Он пел о том, как ему часто говорили, что без него было бы хуже, куда хуже, ведь он не подонок, не садист, а у них многие были настоящие садисты, сами любили и пытать и расстреливать, но еще больше было идеалистов, мечтавших о единстве рядов. С ними ему было особенно трудно, ведь они были на редкость убедительны. Они говорили, что общество пока мало спаянно, тысячи бывших дворян и контрреволюционеров разгуливают на свободе и для молодой революции ничего опаснее этого нет. А сколько так называемых колеблющихся: они ведь тоже потенциальные враги, и их тоже глупо оставлять на воле. Необходимы специальные лагеря, научно организованные трудовые лагеря, где они могли бы пройти рабочую закалку, полюбить, научиться уважать физический труд и им, этим трудом, перевоспитаться.
Пожалуй, только он, Менжинский, им возражал, говорил, что, если людей сделать чересчур одинаковыми, общество начнет загнивать, ведь недаром Господь создал мир таким разнообразным: всему есть свое место и каждый на своем месте хорош. Но все это было чересчур сложно, и они смеялись над ним, презрительно звали "интеллигентом" и спрашивали, где же может быть хорош контрреволюционер, и хохоча сами себе отвечали: на виселице. Даже Дзержинский, хоть и любил его как младшего брата и знал еще со времен ссылки под Томском, с каждым годом понимал его хуже и хуже, все чаще говорил, что чем больше террора, тем лучше.

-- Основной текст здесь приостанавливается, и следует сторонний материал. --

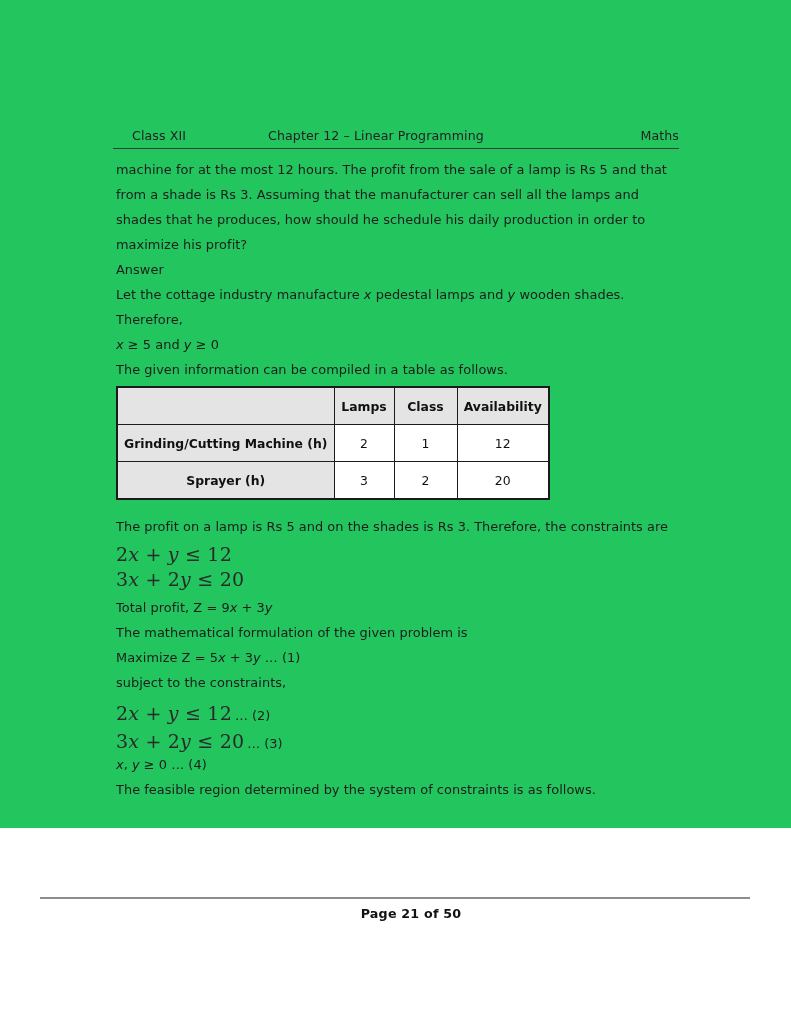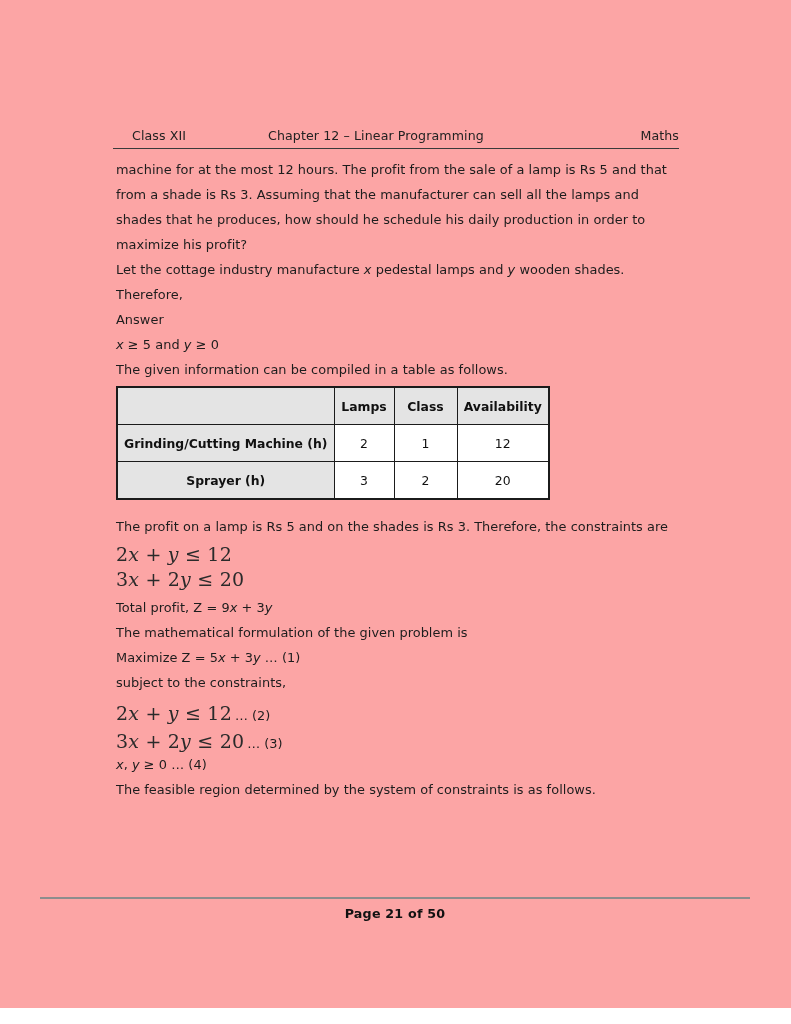--- a/index.html
+++ b/index.html
@@ -13,22 +13,22 @@
     position: relative;
     font-family: "DejaVu Sans", "Liberation Sans", sans-serif;
     color: #1a1a1a;
     overflow: hidden;
   }
 
   .page {
     position: absolute;
     left: 0; top: 0;
     width: 791px;
-    height: 1008px;
-    background: #fca5a5;
+    height: 828px;
+    background: #22c55e;
   }
 
   
   .header {
     position: absolute;
     left: 113px;
     top: 128px;
     width: 566px;
     height: 22px;
     display: flex;
@@ -163,21 +163,21 @@
   .footer-rule {
     position: absolute;
     left: 40px;
     top: 897px;
     width: 710px;
     height: 2px;
     background: #8d8d8d;
   }
   .footer-text {
     position: absolute;
-    left: 40px;
+    left: 56px;
     top: 906px;
     width: 710px;
     text-align: center;
     font-size: 12.7px;
     font-weight: bold;
     color: #111111;
     letter-spacing: 0.2px;
   }
 </style>
 </head>
@@ -189,23 +189,23 @@
     <div class="header-left">Class XII</div>
     <div class="header-center">Chapter 12 – Linear Programming</div>
     <div class="header-right">Maths</div>
   </div>
   <div class="header-rule"></div>
 
   <div class="content">
 
     <p class="p para-block">machine for at the most 12 hours. The profit from the sale of a lamp is Rs 5 and that from a shade is Rs 3. Assuming that the manufacturer can sell all the lamps and shades that he produces, how should he schedule his daily production in order to maximize his profit?</p>
 
+    <p class="p">Answer</p>
+
     <p class="p para-block"><span>Let the cottage industry manufacture </span><i>x</i><span> pedestal lamps and </span><i>y</i><span> wooden shades. Therefore,</span></p>
-
-    <p class="p">Answer</p>
 
     <p class="p"><i>x</i><span> ≥ 5 and </span><i>y</i><span> ≥ 0</span></p>
 
     <p class="p">The given information can be compiled in a table as follows.</p>
 
     <div class="table-wrap">
       <table class="info">
         <colgroup>
           <col class="c1">
             <col class="c2">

И вот нежданно-негаданно, когда Дзержинский умер, обойдя остальных его замов, главой ВЧК сделали Менжинского, и он тогда сразу подумал: скоро, очень скоро о каждом чекисте и вправду будут говорить, что у него холодная голова, горячее сердце и чистые руки. Но прошло несколько месяцев, и Менжинский понял, что зло, грех снова затопляют "органы" и он ничего поделать не может. Страна гибнет, разлагается, и стар и млад стучит, доносит друг на друга. Слово сказать со знакомым, еще хуже – с незнакомым – человеком боятся: вдруг тот сообщит куда следует. Мало того, что каждый за каждым следит, что они всегда готовы предать соседа, друга, брата, мать и отца, сына и дочь, они настолько обезумели, что видят в этом благо, гордятся, что они такие бдительные, преданные, еще и требуют за предательство награды.

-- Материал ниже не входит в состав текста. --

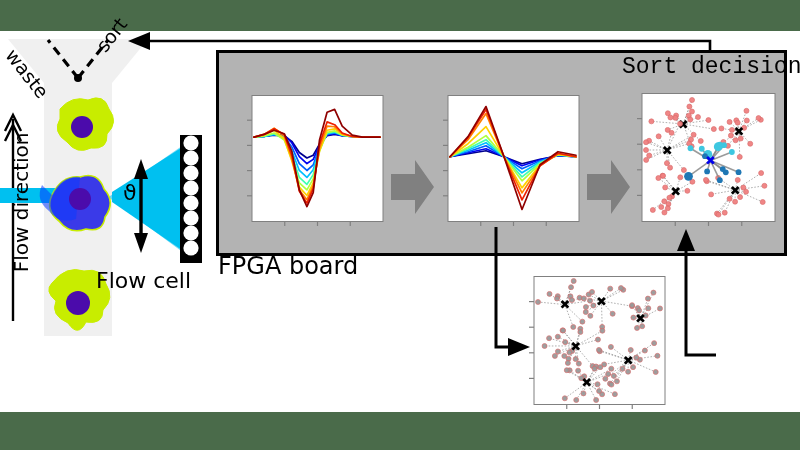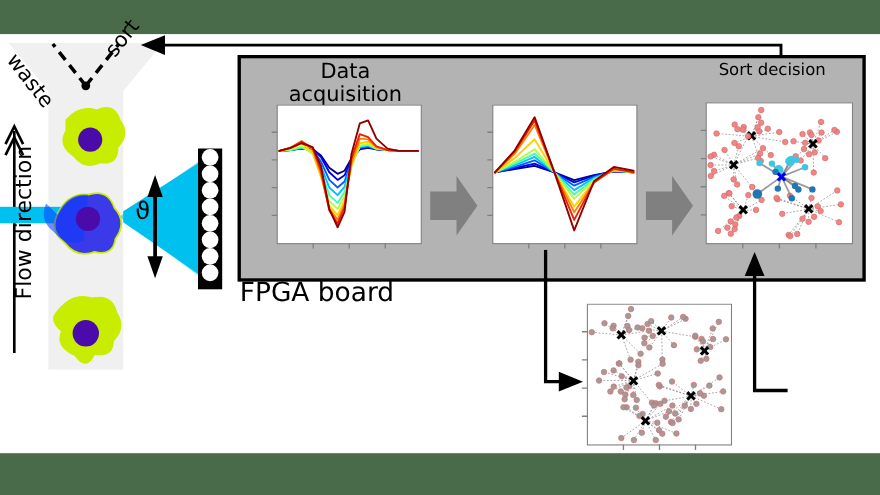--- a/index.html
+++ b/index.html
@@ -82,33 +82,32 @@
     </svg>
 
     <div class="lbl" style="left:-44px;top:165px;width:130px;text-align:center;font-size:20px;transform:rotate(-90deg);">Flow direction</div>
 
     <div class="lbl" style="left:18px;top:14px;font-size:19px;transform:rotate(52deg);transform-origin:left top;">waste</div>
 
     <div class="lbl" style="left:92px;top:12px;font-size:19px;transform:rotate(-52deg);transform-origin:left top;">sort</div>
 
     <div class="lbl" style="left:123px;top:150px;font-size:22px;">ϑ</div>
 
+    <div class="lbl" style="left:96px;top:238px;font-size:22px;">Flow cell</div>
 
     <svg class="abs" style="left:120px;top:0px;" width="620" height="40">
       <polyline points="590,30 590,10 26,10" fill="none" stroke="#000" stroke-width="2.6"></polyline>
       <polygon points="8,10 30,1 30,19" fill="#000"></polygon>
     </svg>
 
     <div class="abs" style="left:216px;top:19px;width:565px;height:200px;background:#b3b3b3;border:3px solid #000;"></div>
 
     <div class="lbl" style="left:218px;top:222px;font-size:24px;">FPGA board</div>
 
-    <div class="lbl" style="left:240px;top:24px;width:148px;text-align:center;font-size:19px;">Data
-acquisition</div>
-    <div class="lbl" style="left:622px;top:24px;width:160px;text-align:center;font-size:15px;">Sort decision</div>
+    <div class="lbl" style="left:622px;top:24px;width:160px;text-align:center;font-size:23px;font-family:Liberation Mono, monospace;">Sort decision</div>
 
     <svg class="abs" style="left:391px;top:125px;" width="44" height="62">
       <polygon points="0,18 24,18 24,4 43,31 24,58 24,44 0,44" fill="#808080"></polygon>
     </svg>
     <svg class="abs" style="left:587px;top:125px;" width="44" height="62">
       <polygon points="0,18 24,18 24,4 43,31 24,58 24,44 0,44" fill="#808080"></polygon>
     </svg>
 
     <svg class="abs" style="left:244px;top:64px;" width="140" height="136" id="plot-data-acquisition">
         <rect x="8" y="0.5" width="131" height="126" fill="#fff" stroke="#808080" stroke-width="1"></rect>

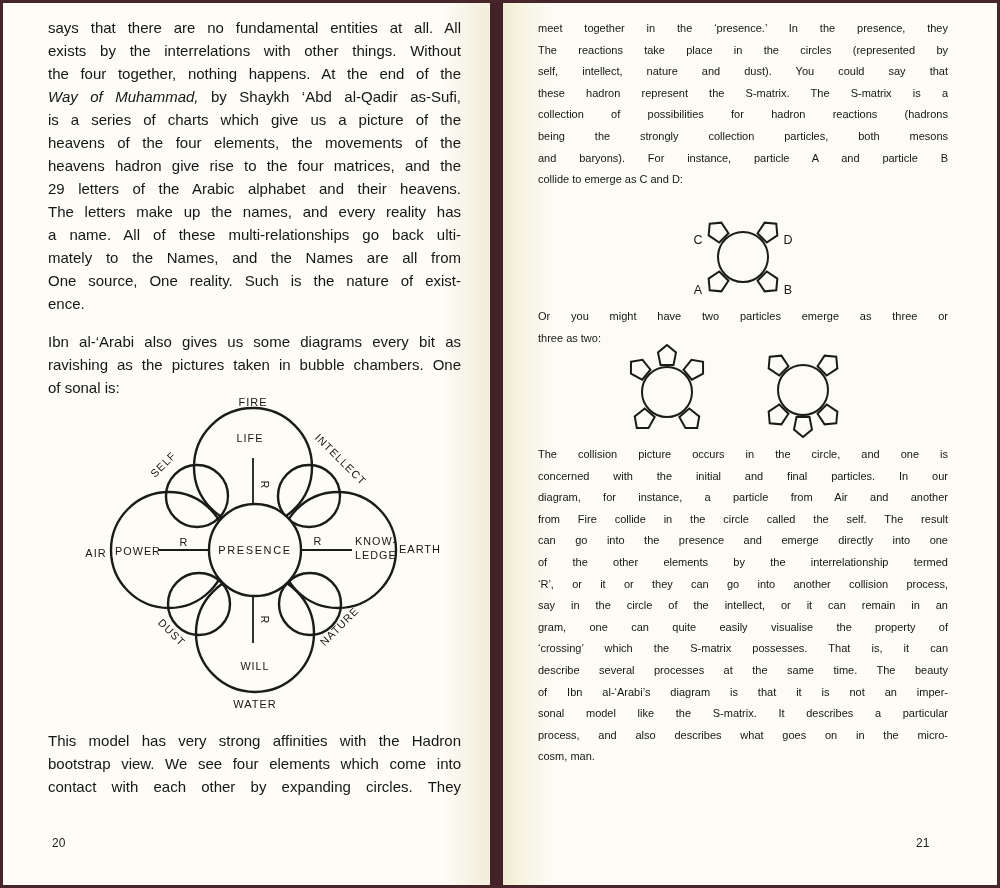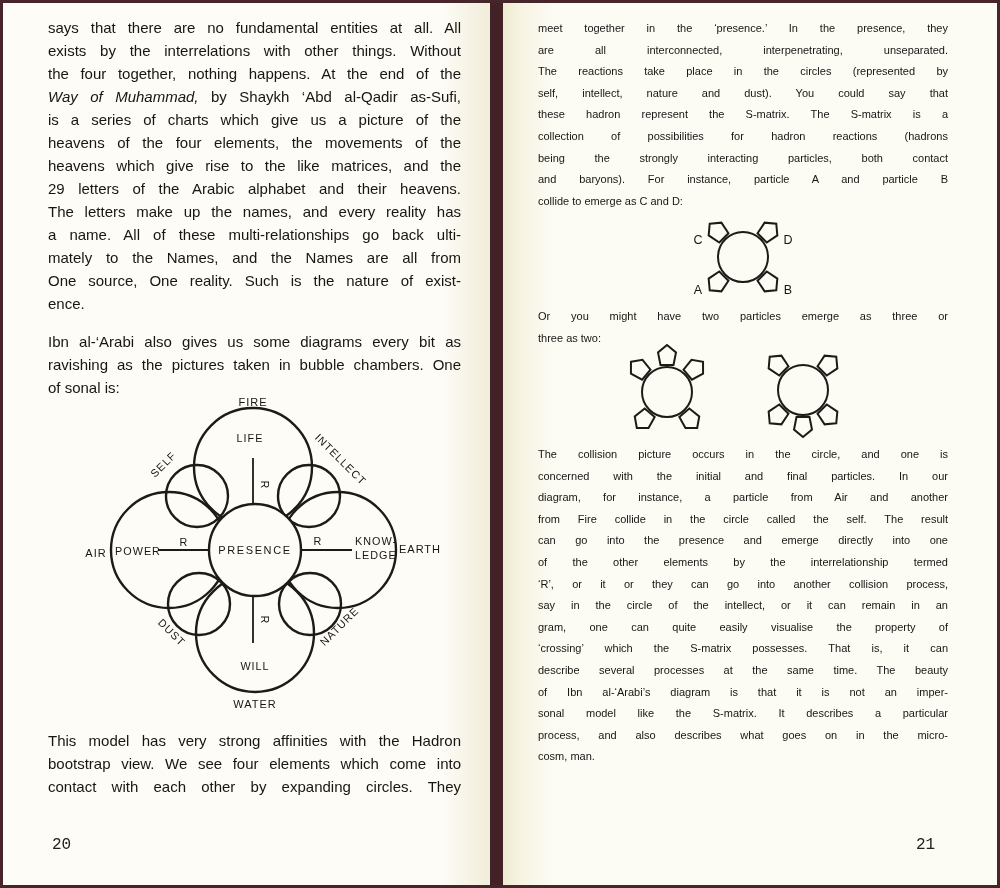--- a/index.html
+++ b/index.html
@@ -9,21 +9,21 @@
   .page{position:absolute;top:3px;height:882px;}
   #page-left{left:3px;width:487px;background:linear-gradient(to right,#fdfcf6 0%,#fdfcf6 90%,#f2eedd 99%);}
   #spine{position:absolute;top:0;left:490px;width:13px;height:888px;background:#432227;z-index:20;}
   #page-right{left:503px;width:494px;background:linear-gradient(to right,#efecd2 0%,#f7f4e3 4%,#fcfbf4 10%,#fcfbf4 100%);}
   .page-text{position:absolute;color:#161614;z-index:5;}
   .lp{left:48px;width:413px;font-size:15px;line-height:23px;}
   .rp{left:538px;width:410px;font-size:11px;line-height:21.6px;}
   .tl{text-align:justify;text-align-last:justify;}
   .tl.last{text-align-last:left;}
   .tl i{font-style:italic;margin-top:42px;}
-  .pagenum{position:absolute;font-size:16px;color:#21211d;z-index:5;font-family:Liberation Mono, monospace;}
+  .pagenum{position:absolute;font-size:12px;color:#21211d;z-index:5;}
   svg{position:absolute;z-index:4;}
   svg text{font-family:"Liberation Sans",sans-serif;font-size:10.8px;letter-spacing:1px;fill:#17170f;}
   svg .big-label{font-size:11px;}
   svg .presence-label{font-size:11px;letter-spacing:1.6px;}
   svg .ab-label{font-size:12.5px;letter-spacing:0;}
   .stroke{fill:none;stroke:#1b1b17;}
   .c-th{stroke-width:2.4px;}
   .ln{stroke-width:1.8px;}
 </style>
 </head>
@@ -34,21 +34,21 @@
   <div id="spine"></div>
   <div class="page" id="page-right"></div>
 
   <div class="page-text lp" style="top:16px">
       <div class="tl">says that there are no fundamental entities at all. All</div>
       <div class="tl">exists by the interrelations with other things. Without</div>
       <div class="tl">the four together, nothing happens. At the end of the</div>
       <div class="tl"><i>Way of Muhammad,</i> by Shaykh ‘Abd al-Qadir as-Sufi,</div>
       <div class="tl">is a series of charts which give us a picture of the</div>
       <div class="tl">heavens of the four elements, the movements of the</div>
-      <div class="tl">heavens which give rise to the like matrices, and the</div>
+      <div class="tl">heavens hadron give rise to the four matrices, and the</div>
       <div class="tl">29 letters of the Arabic alphabet and their heavens.</div>
       <div class="tl">The letters make up the names, and every reality has</div>
       <div class="tl">a name. All of these multi-relationships go back ulti-</div>
       <div class="tl">mately to the Names, and the Names are all from</div>
       <div class="tl">One source, One reality. Such is the nature of exist-</div>
       <div class="tl last">ence.</div>
     </div>
   <div class="page-text lp" style="top:330px">
       <div class="tl">Ibn al-‘Arabi also gives us some diagrams every bit as</div>
       <div class="tl">ravishing as the pictures taken in bubble chambers. One</div>
@@ -95,26 +95,25 @@
     <text x="200" y="278" text-anchor="middle">WILL</text>
     <text class="big-label" x="200" y="316" text-anchor="middle">WATER</text>
     <text transform="translate(206,93) rotate(90)" text-anchor="middle">R</text>
     <text transform="translate(206,228) rotate(90)" text-anchor="middle">R</text>
     <text x="129" y="154" text-anchor="middle">R</text>
     <text x="263" y="153" text-anchor="middle">R</text>
   </svg>
 
   <div class="page-text rp" style="top:18px">
       <div class="tl">meet together in the ‘presence.’ In the presence, they</div>
-      <div class="tl">are all interconnected, interpenetrating, unseparated.</div>
       <div class="tl">The reactions take place in the circles (represented by</div>
       <div class="tl">self, intellect, nature and dust). You could say that</div>
       <div class="tl">these hadron represent the S-matrix. The S-matrix is a</div>
       <div class="tl">collection of possibilities for hadron reactions (hadrons</div>
-      <div class="tl">being the strongly interacting particles, both contact</div>
+      <div class="tl">being the strongly collection particles, both mesons</div>
       <div class="tl">and baryons). For instance, particle A and particle B</div>
       <div class="tl last">collide to emerge as C and D:</div>
     </div>
   <div class="page-text rp" style="top:306px">
       <div class="tl">Or you might have two particles emerge as three or</div>
       <div class="tl last">three as two:</div>
     </div>
   <div class="page-text rp" style="top:444px">
       <div class="tl">The collision picture occurs in the circle, and one is</div>
       <div class="tl">concerned with the initial and final particles. In our</div>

"Мы построили страшный мир, – пел он, – страшный, злой мир, я пытался сказать это членам политбюро, пытался им это объяснить, но они не хотели меня слушать. Я упрашивал их, молил, плакал, и в конце концов одно-единственное дело они разрешили мне рассказать. Вот оно, – продолжал он очень высоким тенором. – Молодая хорошенькая девушка, комсомолка, учится она на втором курсе историко-филологического факультета университета, ей как раз исполнилось восемнадцать, и на свой день рождения она созвала чуть ли не полкурса. Пятнадцать человек сидели, разговаривали, пили чай с пирогами. А в самом конце вечера один из ее друзей рассказал дурацкий, в сущности, совершенно безобидный анекдот: пришел больной к зубному врачу, тот ему запломбировал зуб и говорит: "Все в порядке, можете идти". Больной сидит, не уходит и рот не закрывает. Врач ему повторяет: "Идите, я пломбу поставил". Тот сидит, как сидел. Наконец врач не выдержал: "Я же вам сказал, закрывайте рот и идите, все в порядке!" А больной: "Извините, доктор, дайте еще хоть минуту, где же еще свободно рот открыть можно".